_Your assignment_. From the data below, return the exact lines starting at the line containing "Net income attributable" and ending at the line containing "total: 5264.90 -> 1043.00", both included, and nothing else.

(Extracted records)

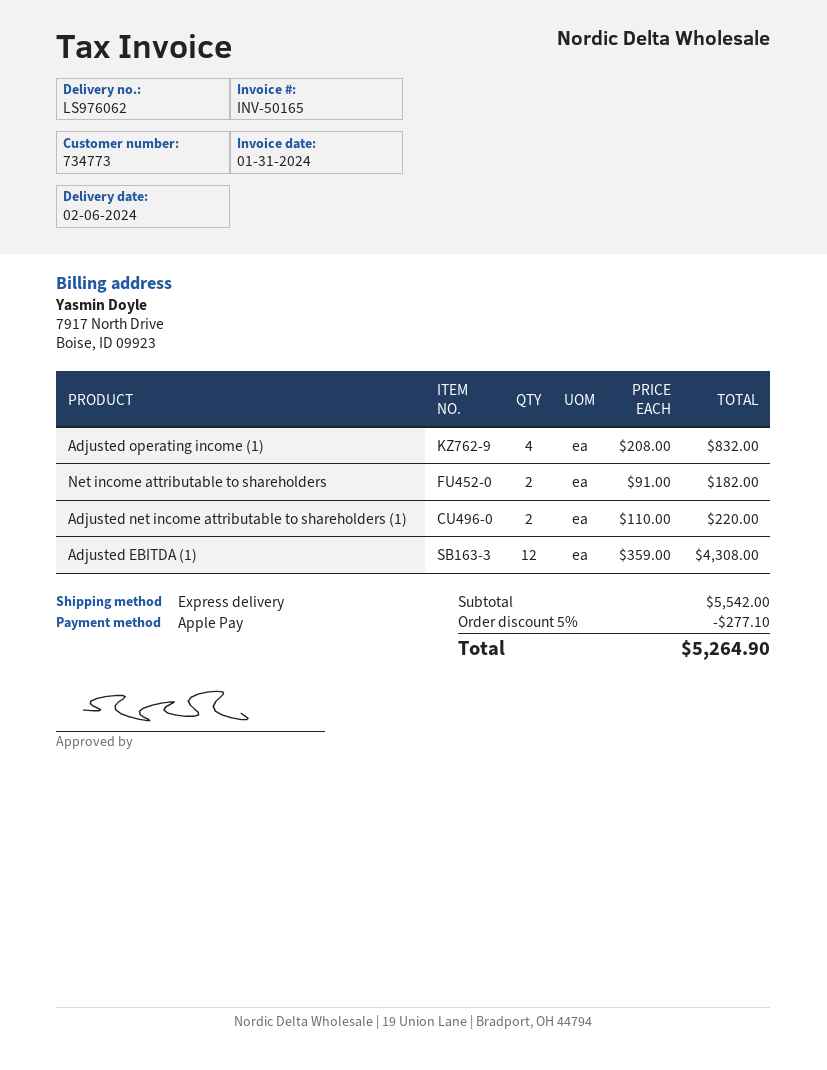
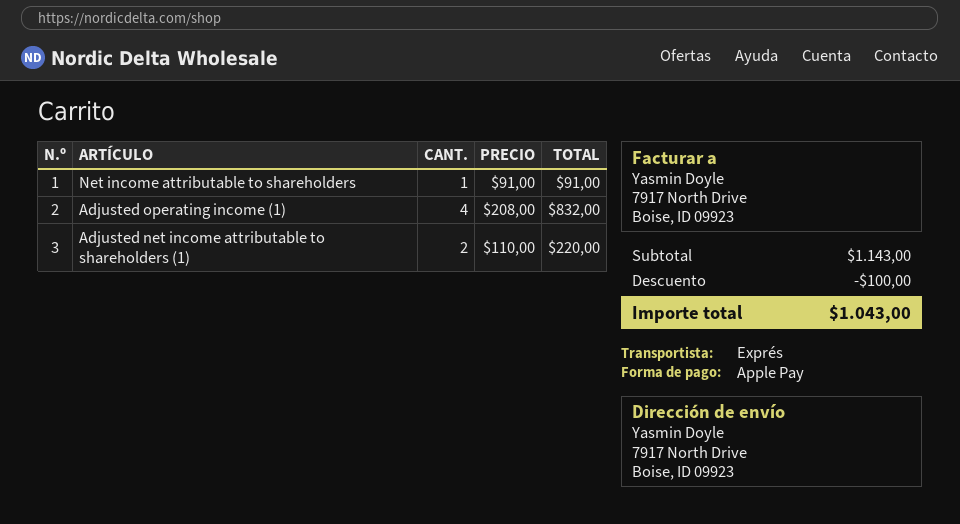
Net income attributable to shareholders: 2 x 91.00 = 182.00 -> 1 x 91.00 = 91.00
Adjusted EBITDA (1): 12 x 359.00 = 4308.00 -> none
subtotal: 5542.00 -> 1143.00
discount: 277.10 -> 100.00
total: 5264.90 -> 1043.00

...

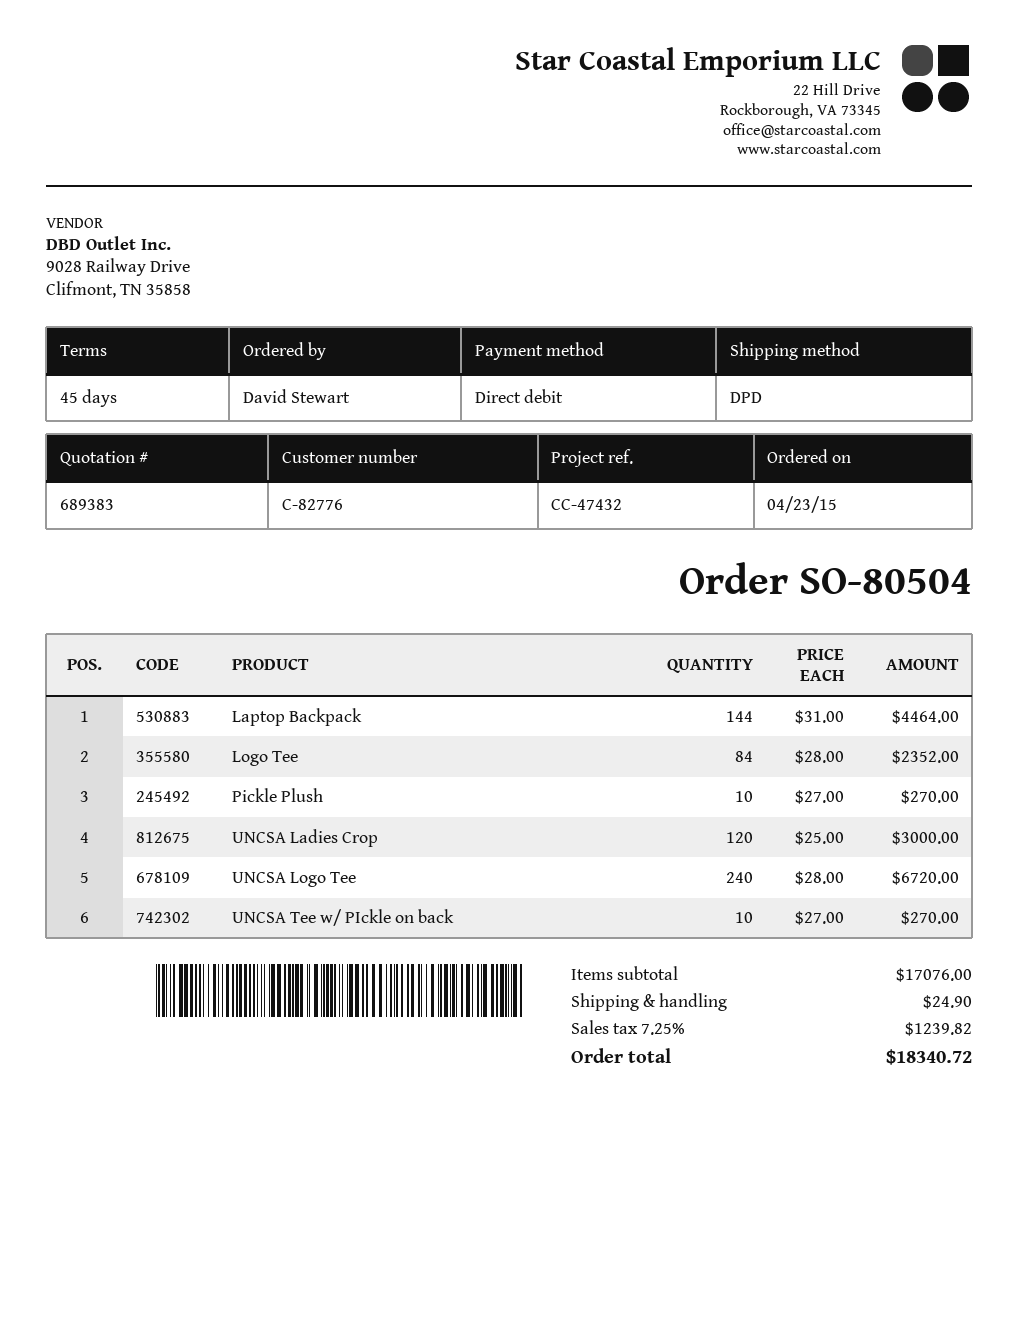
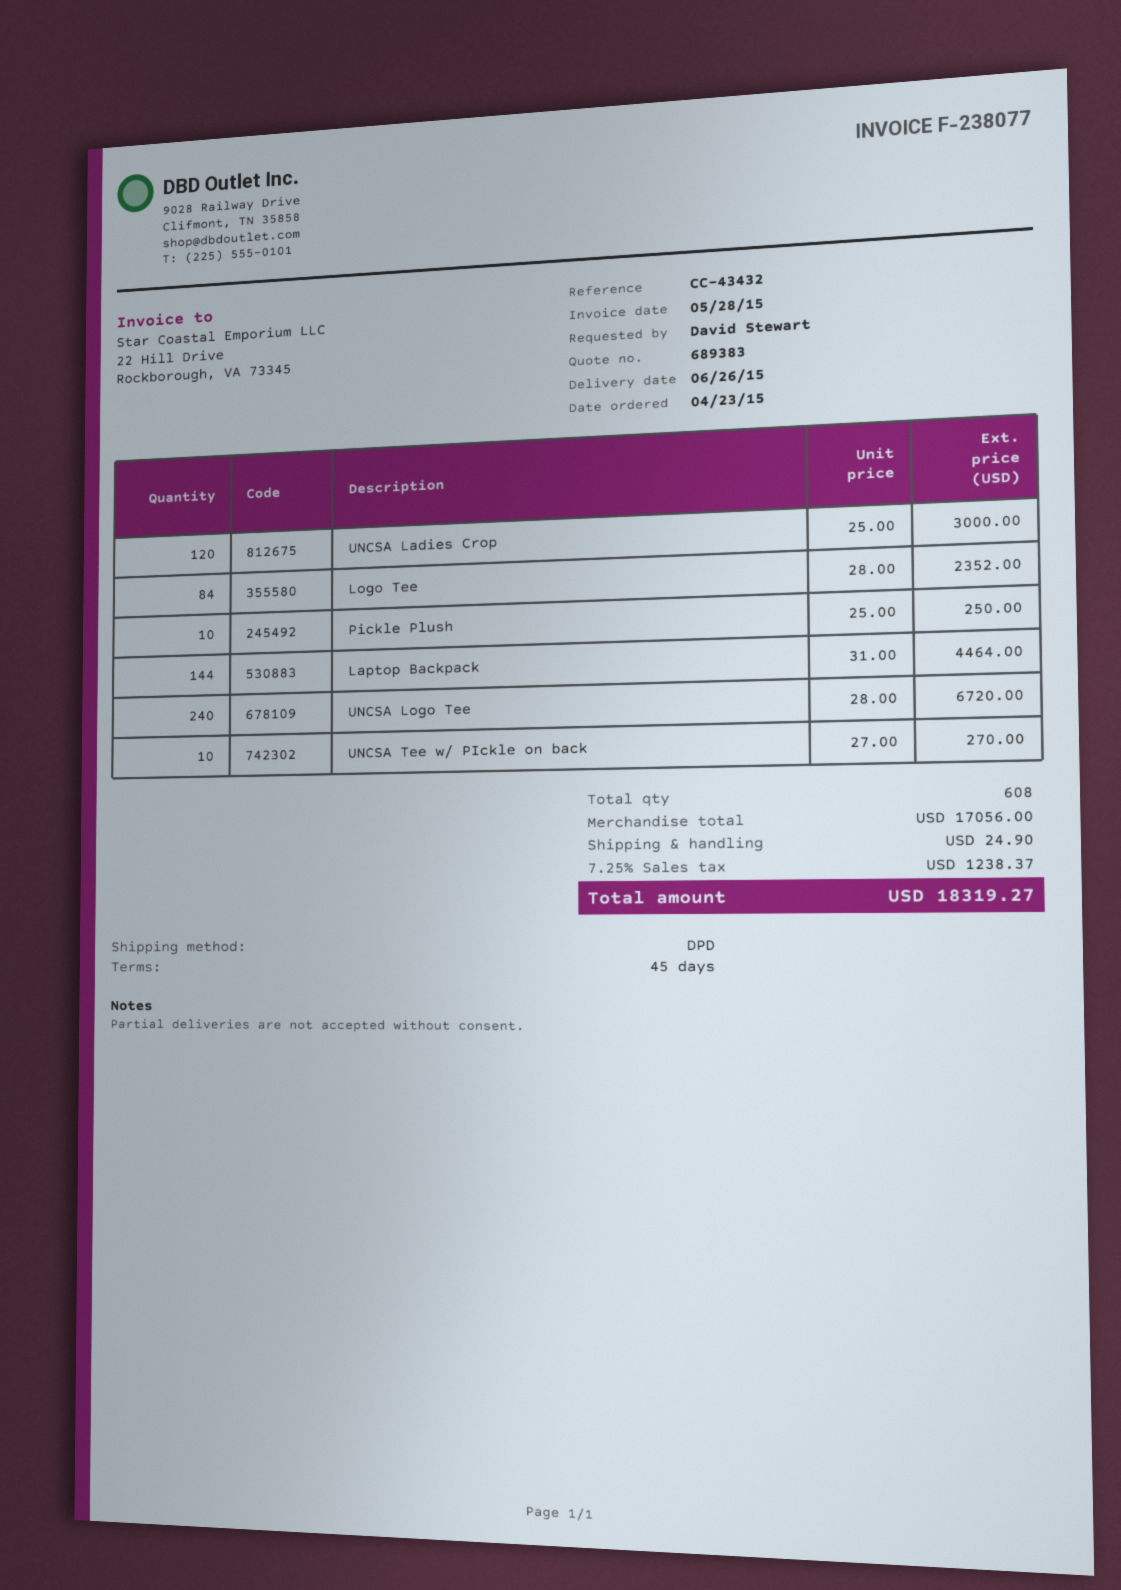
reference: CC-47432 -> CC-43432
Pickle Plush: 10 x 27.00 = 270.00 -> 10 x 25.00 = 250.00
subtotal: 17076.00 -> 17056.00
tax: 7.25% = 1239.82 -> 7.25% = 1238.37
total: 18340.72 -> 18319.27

_Your response_.
Net income attributable to shareholders: 2 x 91.00 = 182.00 -> 1 x 91.00 = 91.00
Adjusted EBITDA (1): 12 x 359.00 = 4308.00 -> none
subtotal: 5542.00 -> 1143.00
discount: 277.10 -> 100.00
total: 5264.90 -> 1043.00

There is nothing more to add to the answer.